"How lovely is Thy dwelling place,
O Lord almighty!
Blessed are those who dwell in Your house,
They are ever praising You." -- Psalm 84:1, 4
On the way home in the taxi from dinner at our Kiwi friends' house last night, it didn't take but five minutes to find common ground with our Afghani driver. He and I agreed: Once you've grown up some place, and when your family and friends are there, it will always be home. But once you've spent a certain amount of time in another place, that place can start to feel like home. Then when you're in one place, you miss the other. It's awfully confusing.
What I didn't have the words to tell him was that, as far as I can tell, that conundrum is the life of a Christian. To be a believer in Christ is to forever be homeless on this earth. And at the same time, it is to long for our eternal home, and to find it in a Person.
I've been thinking a lot about the idea of home over the past few months. Last summer, in between the time we moved out of our home in Austin and the day we moved in to our present abode, our family stayed in five different homes and two hotels. Some of our hosts were family members, some friends, but all were kind, hospitable, welcoming -- and probably forbearing. They did their very best to make us feel at home (and we did our level best to be good guests).
Yet as gracious as each host was, the fact remained that we never were truly at home. Each kitchen had its own unique arrangement, and just around the time I was finally getting used to where the colander or kitchen shears were kept, it was time to move on. And for sure, I didn't feel the liberty to open any closet door or rifle through drawers. I couldn't rearrange pictures on the wall, or replace the throw pillows, or paint the laundry room coral (I did that last bit in our last house, and it made me very happy indeed). Can we agree that "Make yourself at home?" doesn't extend quite that far?
And then we moved in here. Here, to our cozy little townhouse, half the size we used to inhabit -- which, we all agree, makes the cleaning and upkeep a relative cinch. I'm oh-so-grateful to have a roof over our heads, especially on these chilly nights. And it's awfully nice to stow the suitcases under the beds for a while and choose our clothes from racks and drawers instead. I have a table that can even seat a guest or two, even though our dining space is so narrow that half the diners are trapped once they sit down.

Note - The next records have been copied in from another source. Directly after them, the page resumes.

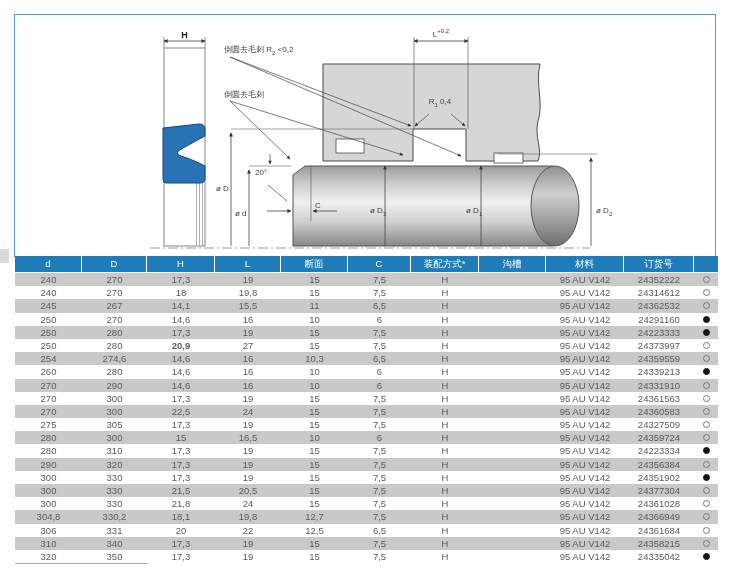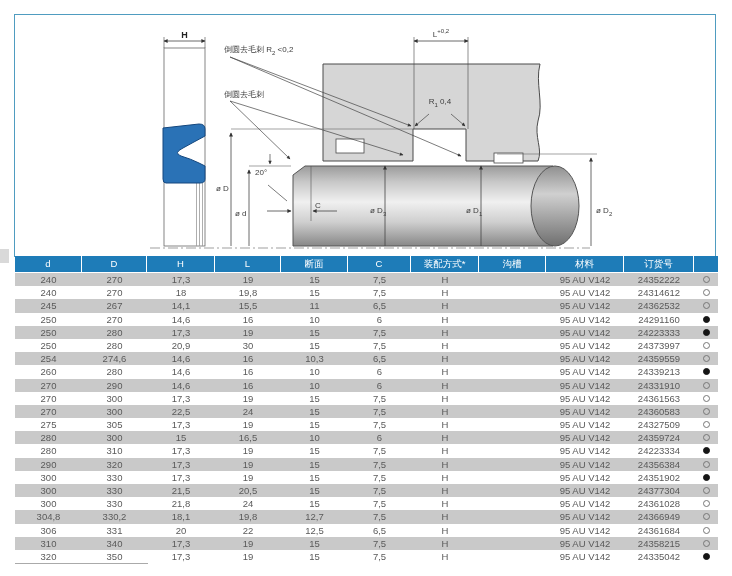--- a/index.html
+++ b/index.html
@@ -219,7 +219,7 @@
         <div class="tr even">
           <div class="td" style="width: 67px;">250</div>
           <div class="td" style="width: 65px;">280</div>
-          <div class="td" style="width: 68px;">20,9</div>
+          <div class="td" style="width: 68px; font-weight: bold;">20,9</div>
           <div class="td" style="width: 66px;">30</div>
           <div class="td" style="width: 67px;">15</div>
           <div class="td" style="width: 63px;">7,5</div>

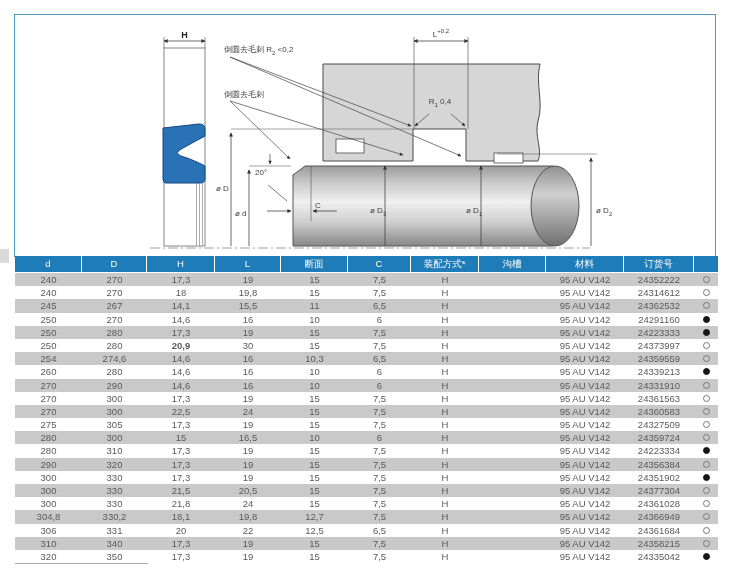--- a/index.html
+++ b/index.html
@@ -220,7 +220,7 @@
           <div class="td" style="width: 67px;">250</div>
           <div class="td" style="width: 65px;">280</div>
           <div class="td" style="width: 68px; font-weight: bold;">20,9</div>
-          <div class="td" style="width: 66px;">30</div>
+          <div class="td" style="width: 66px;">27</div>
           <div class="td" style="width: 67px;">15</div>
           <div class="td" style="width: 63px;">7,5</div>
           <div class="td" style="width: 68px;">H</div>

But it's still not fully our home. We rent this place, you see. Painting the walls is out of the question -- even hanging anything on them is extremely iffy. And because our things are in storage in the States, and we're only here for a year, it doesn't feel worth it to invest in decorative accessories or furniture we love. Instead, we make pies in square pans and sit on couches we found on eBay because bottoms just needed places to land. Next summer, those couches will find their way to someone else's living room.
(Here is is, warts and all! Because you're my friends. :-))
Sure, that stuff is just … well, STUFF … but don't we normally choose to feather our nests with the things that reflect who we are? Our homes are our expression. But ours isn't, so we have a tangible daily reminder that this is just a temporary tent. We're strangers and sojourners here, and our true home is elsewhere. And I don't mean Texas, either. Sorry, y'all.
But here's the other thing: my God also wants a home. Paul writes to the Ephesian believers about Christ "making His home in your hearts through faith." Sure, Christ lives in me, but friends, I feel like too often, He's just a guest. A loved, welcomed guest, yes, but not the homeowner of my heart. Do I give Him the full freedom to paint or adorn the walls? To choose and rearrange the furniture? To leave traces of His presence lying around? To -- oh dear -- discard what's old and outgrown? Let's be honest: Not nearly enough. For the most part, I'm still in charge here. If not the host, at least the landlord. With an extensive rental agreement.
Maybe that's part of what this whole experience is about. Shedding some clutter, letting go of some things my American culture tells me are guaranteed necessities, and handing over the keys to my heart's rightful Owner.